Di dalam ayat ini disebutkan beberapa orang mahram yaitu:

Pertama: Ummahatukum (ibu-ibu kalian). Ibu dalam bahasa arab artinya setiap yang nasab lahirmu kembali kepadanya. Defenisi ini akan mencakup :

1. Ibu yang melahirkanmu.

2. Nenekmu dari ayah maupun dari Ibumu.

3. Nenek ayahmu dari ayah maupun ibunya.

4. Nenek ibumu dari ayah maupun ibunya.

5. Nenek buyut ayahmu dari ayah maupun ibunya.

6. Nenek buyut ibumu dari ayah maupun ibunya.

7. dan seterusnya ke atas.

Kedua: Banatukum (anak-anak perempuan kalian). Anak perempuan dalam bahasa arab artinya setiap perempuan yang nisbah kelahirannya kembali kepadamu. Defenisi ini akan mencakup:

1. Anak perempuanmu.

2. Anak perempuan dari anak perempuanmu (cucu).

3. Anaknya cucu.

4. dan seterusnya ke bawah.

Ketiga: Akhwatukum (saudara-saudara perempuan kalian). Saudara perempuan ini meliputi :

1. Saudara perempuan seayah dan seibu.

2. Saudara perempuan seayah saja.

3. dan saudara perempuan seibu saja.

Keempat: ‘Ammatukum (saudara-saudara perempuan ayah kalian). Masuk dalam kategori saudara perempuan ayah :

1. Saudara perempuan ayah dari satu ayah dan ibu.
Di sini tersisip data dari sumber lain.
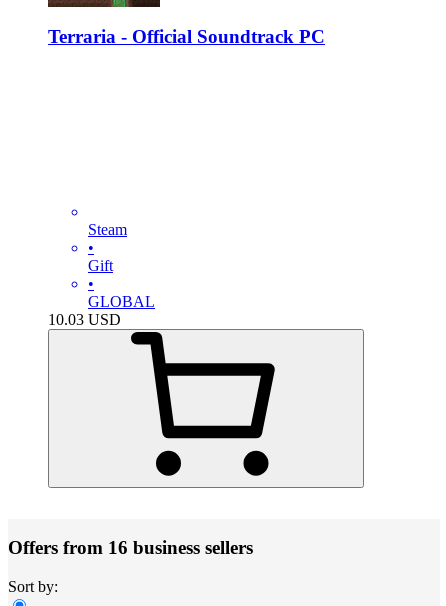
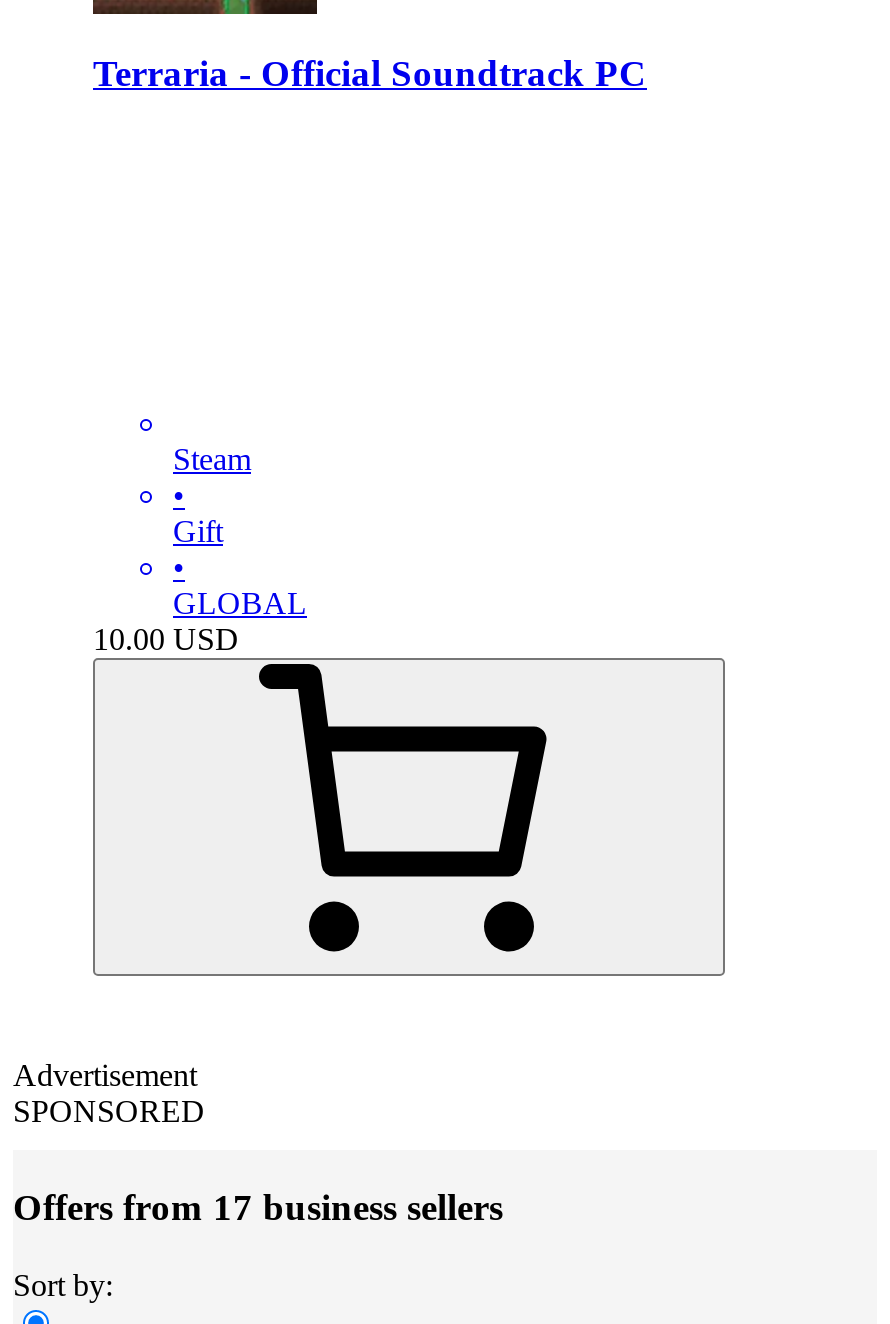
- 10.03 USD
+ 10.00 USD

- Offers from 16 business sellers
+ Advertisement
+ SPONSORED
+ Offers from 17 business sellers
2. Saudara perempuan ayah dari satu ayah saja.

3. Saudara perempuan ayah dari satu ibu saja.

4. Masuk juga di dalamnya saudara-saudara perempuan kakek dari ayah maupun ibumu.

5. dan seterusnya ke atas.

Kelima: Khalatukum (saudara-saudara perempuan ibu kalian). Yang masuk dalam saudara perempuan ibu sama seperti yang masuk dalam saudara perempuan ayah yaitu :

1. Saudara perempuan ibu dari satu ayah dan ibu.

2. Saudara perempuan ibu dari satu ayah saja.

3. Saudara perempuan ibu dari satu ibu saja.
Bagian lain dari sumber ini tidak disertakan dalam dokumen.